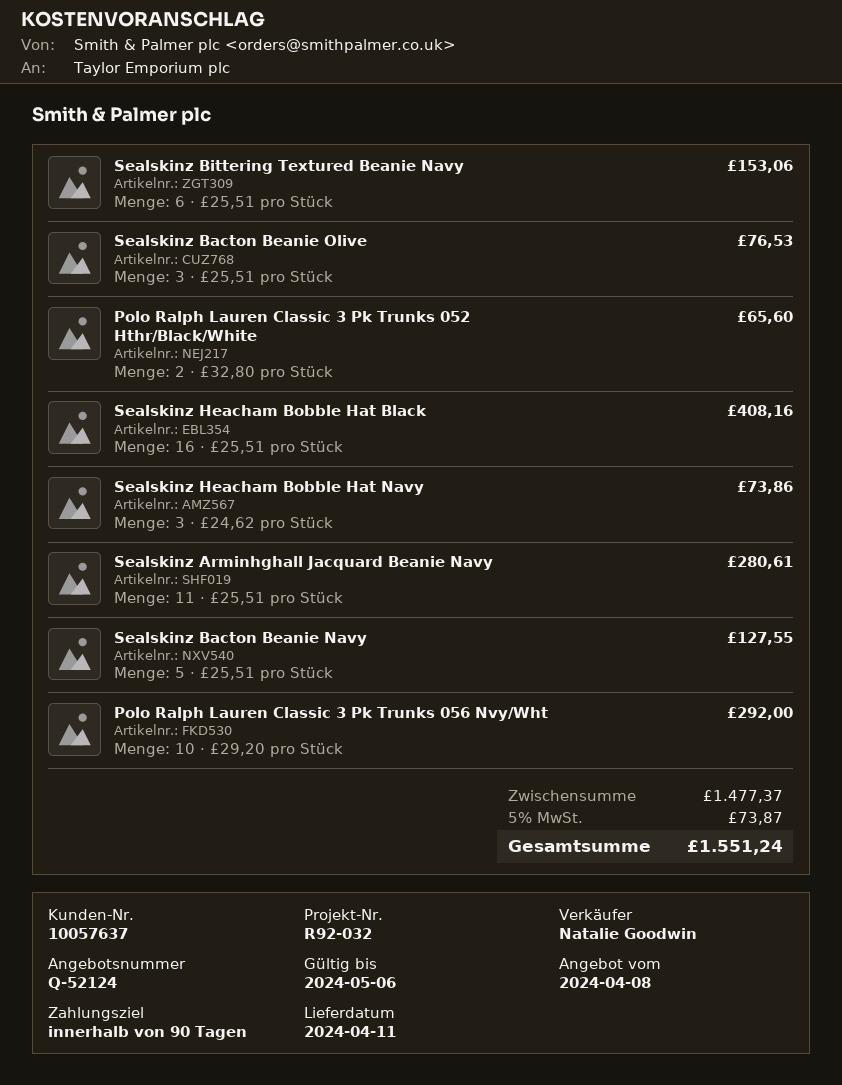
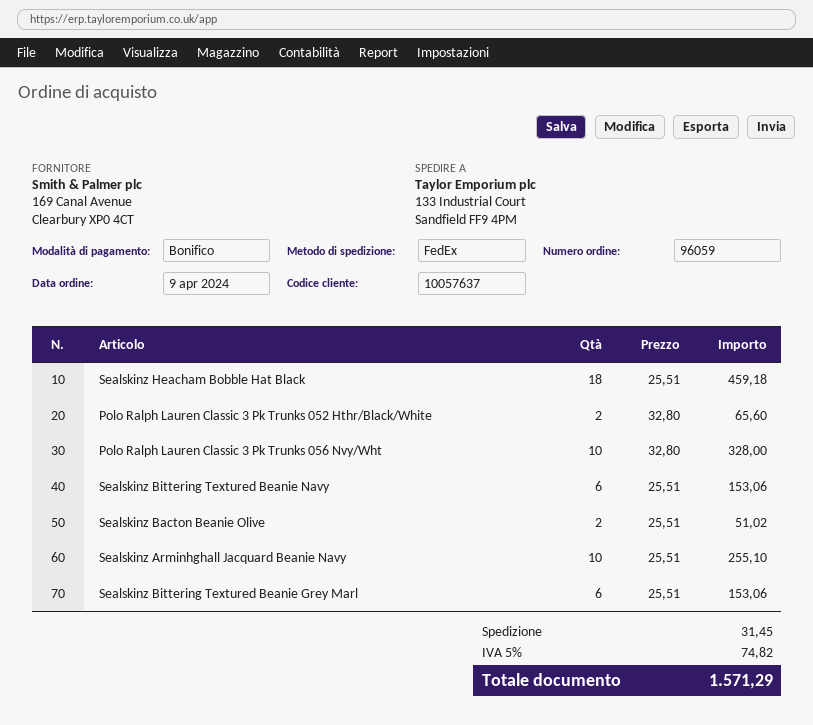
Sealskinz Bacton Beanie Olive: 3 x 25.51 = 76.53 -> 2 x 25.51 = 51.02
Sealskinz Heacham Bobble Hat Black: 16 x 25.51 = 408.16 -> 18 x 25.51 = 459.18
Sealskinz Heacham Bobble Hat Navy: 3 x 24.62 = 73.86 -> none
Sealskinz Arminhghall Jacquard Beanie Navy: 11 x 25.51 = 280.61 -> 10 x 25.51 = 255.10
Sealskinz Bacton Beanie Navy: 5 x 25.51 = 127.55 -> none
Polo Ralph Lauren Classic 3 Pk Trunks 056 Nvy/Wht: 10 x 29.20 = 292.00 -> 10 x 32.80 = 328.00
Sealskinz Bittering Textured Beanie Grey Marl: none -> 6 x 25.51 = 153.06
shipping: none -> 31.45
tax: 5% = 73.87 -> 5% = 74.82
total: 1551.24 -> 1571.29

:: WORK INSTRUCTIONS ::
The answer must consist of the lines from the one with "Sealskinz Bittering Textured" through the final line of the entries above, exactly as they are, and nothing else.

:: SOLUTION TO THIS TASK ::
Sealskinz Bittering Textured Beanie Grey Marl: none -> 6 x 25.51 = 153.06
shipping: none -> 31.45
tax: 5% = 73.87 -> 5% = 74.82
total: 1551.24 -> 1571.29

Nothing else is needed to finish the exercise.